Due to our lack of success isolating and purifying chiral reagent 8, we are exploring other ways to generate a chiral silicate such as 21 in situ by utilizing a chiral base as an initiator (Scheme 4).  Bases 24–32 were examined for their ability to initiate CF3 transfer with TMSCF3.  Unfortunately, the solvent that was conducive for CF3 transfer (DMF) is not typically a good solvent for enantioselective reactions due to its high polarity.  Thus, while we were able to show conversion to product in entries 2 and 8, we saw no enantioselectivity. 

Side Projects

Alongside our attempts to initiate a program based on nucleophilic addition of CF3, we have explored a variety of methods using organocatalysts and readily available and highly electrophilic ethyl 3,3,3-trifluoropyruvate (34) to generate enantioenriched small molecules (Scheme 5).  Decarboxylative addition of malonic acid half ester 33 to pyruvate 34 gave the desired alcohol 35.6  Attempts to prepare alcohol 35 enantioselectively focused on the use of chiral amines and our best result thus far (11% ee) was utilizing tertiary amine 377  A more comprehensive catalyst screen is currently underway.  Next, a Brønsted acid catalyzed Mukaiya aldol type reaction of pyruvate 34 with silyl enol ether 39 was attempted.8  Phosphoric acid 42 was not acid enough to initiate reaction, but more active thiophosphoramide BINOL catalyst 43 is currently being prepared to explore in this reaction.9  Lastly, we will attempt an enantioselective allylation of pyruvate 34 following protocol developed by Antilla and coworkers using acid 42.10

Future

Future work will focus on the preparation of silicon centered CF3 transfer reagents 15a and 15b.  In addition, we will continue to pursue other strategies for the generation of novel CF3 containing building blocks. 

Impact

This grant has had a tremendous impact on my research program.  The grant has allowed me to travel to conferences such as the Stereochemistry Gordon Conference in Salve Regina in July of 2014.  Undoubtedly, the award was a factor in my laboratory recently being granted funding from the NIH National (GM116041).  My graduate student, Jennifer Wilent, who has been supported by this grant has been able to focus on research this past year and has been very productive with 2 publications in preparation.  Additionally, undergraduate researchers who participated in summer research have made choices to pursue graduate degrees. 

References

(1) Langlois, B. R.; Billard, T.; Roussel, S. J. Fluorine Chem. 2005, 126, 173–179.

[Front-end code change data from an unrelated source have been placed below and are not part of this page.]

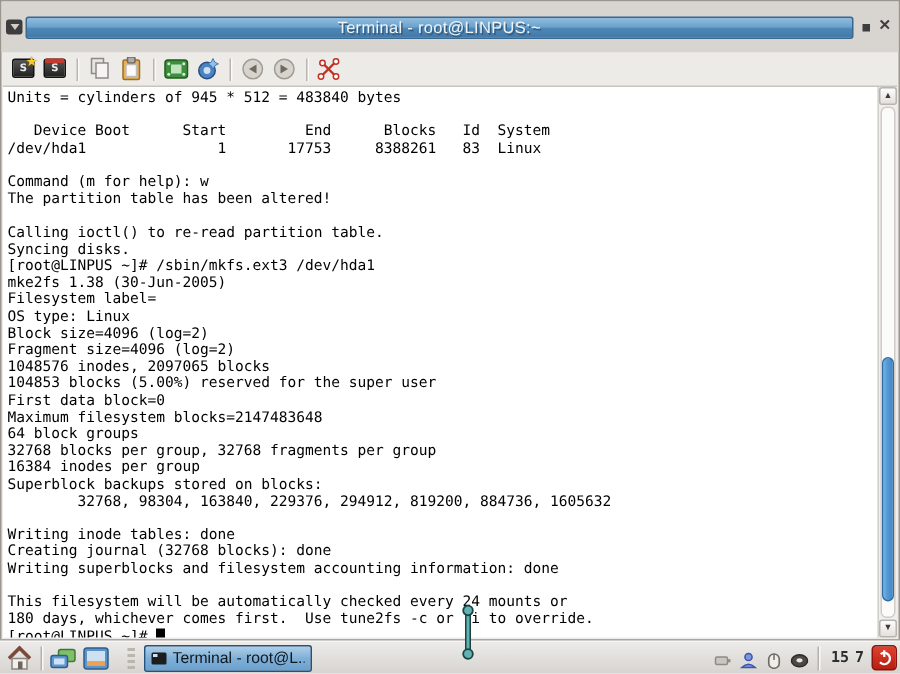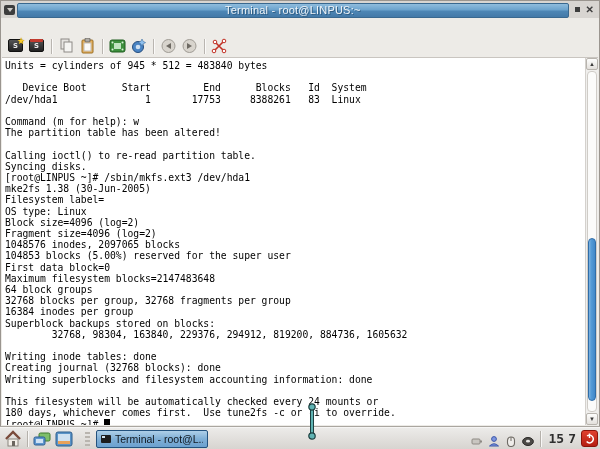--- a/index.html
+++ b/index.html
@@ -4,21 +4,21 @@
 <style>
   * { margin:0; padding:0; box-sizing:border-box; }
   html,body { width:600px; height:449px; overflow:hidden; }
   body { font-family:"Liberation Sans", sans-serif; background:#d8d5d1; position:relative; }
 
   
   .window { position:absolute; top:0; left:0; right:0; bottom:22px;
             background:#edebe7; border:1px solid #9a958f; }
 
   
-  .titlebar { position:absolute; top:0; left:0; right:0; height:17px;
+  .titlebar { position:absolute; top:0; left:0; right:0; height:34px;
               background:#d8d5d1; display:flex; align-items:center; }
   .win-menu-icon { width:11px; height:10px; margin:0 2px 0 3px; background:#3d3d3d;
                    border-radius:2px; position:relative; flex:none; }
   .win-menu-icon::after { content:""; position:absolute; left:3px; top:3px;
                    border-left:3px solid transparent; border-right:3px solid transparent;
                    border-top:4px solid #cfcdc9; }
   .title-strip { flex:1; height:15px; margin-top:1px;
                  background:linear-gradient(#8fbcdd 0%, #6ca3cd 45%, #4d86b5 55%, #4379a8 100%);
                  border:1px solid #39688f; border-radius:2px;
                  display:flex; align-items:center; justify-content:center; }
@@ -88,21 +88,21 @@
                  display:flex; align-items:center; padding:0 4px; gap:4px; flex:none; }
   .task-button .mini-term { width:10px; height:8px; background:#1d1d1d; border-radius:1px;
                  position:relative; flex:none; }
   .task-button .mini-term::after { content:""; position:absolute; left:1px; top:1px;
                  width:3px; height:2px; background:#cfe2f0; }
   .task-label { font-size:10.5px; color:#101820; white-space:nowrap; overflow:hidden; }
   .spacer { flex:1; }
   .tray { display:flex; align-items:center; gap:5px; margin-right:3px; }
   .tray-icon { width:12px; height:12px; position:relative; flex:none; }
   .clock { display:flex; gap:4px; font-family:"DejaVu Sans Mono", monospace;
-           font-size:13px; font-weight:bold; color:#2e2e2e; margin:0 5px; }
+           font-size:10px; font-weight:bold; color:#2e2e2e; margin:0 5px; }
   .power-btn { width:17px; height:17px; border-radius:3px;
                background:linear-gradient(#e0412f,#b51f12); border:1px solid #8a140b;
                display:flex; align-items:center; justify-content:center; flex:none; }
 
   
   .ibeam { position:absolute; left:306px; top:403px; z-index:50; pointer-events:none; }
 </style>
 </head>
 <body>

(2) Prakash, G. K. S.; Yudin, A. K. Chem. Rev. 1997, 97, 757–786.

(3) Kinnaird, J. W. A.; Ng, P. Y.; Kubota, K.; Wang, X.; Leighton, J. L. J. Am. Chem. Soc. 2002, 124, 7920–7921.

(4) Oestreich, M.; Schmid, U. K.; Auer, G.; Keller, M. Synthesis 2003, 2725–2739.

(5) Hathaway, S. J.; Paquette, L. A. J. Org. Chem. 1983, 48, 3351–3353.

(6) Li, X.-J.; Xiong, H.-Y.; Hua, M.-Q.; Nie, J.; Zheng, Y.; Ma, J.-A. Tetrahedron Lett. 2012, 53, 2117–2120.

(7) Bae, H. Y.; Sim, J. H.; Lee, J.-W.; List, B.; Song, C. E. Angew. Chem. Int. Ed. 2013, 52, 12143–12147.

(8) Mikami, K.; Kawakami, Y.; Akiyama, K.; Aikawa, K. J. Am. Chem. Soc. 2007, 129, 12950–12951.

(9) Cheon, C. H.; Yamamoto, H. Org. Lett. 2010, 12, 2476–2479.

(10) Jain, P.; Antilla, J. C. J. Am. Chem. Soc. 2010, 132, 11884–11886.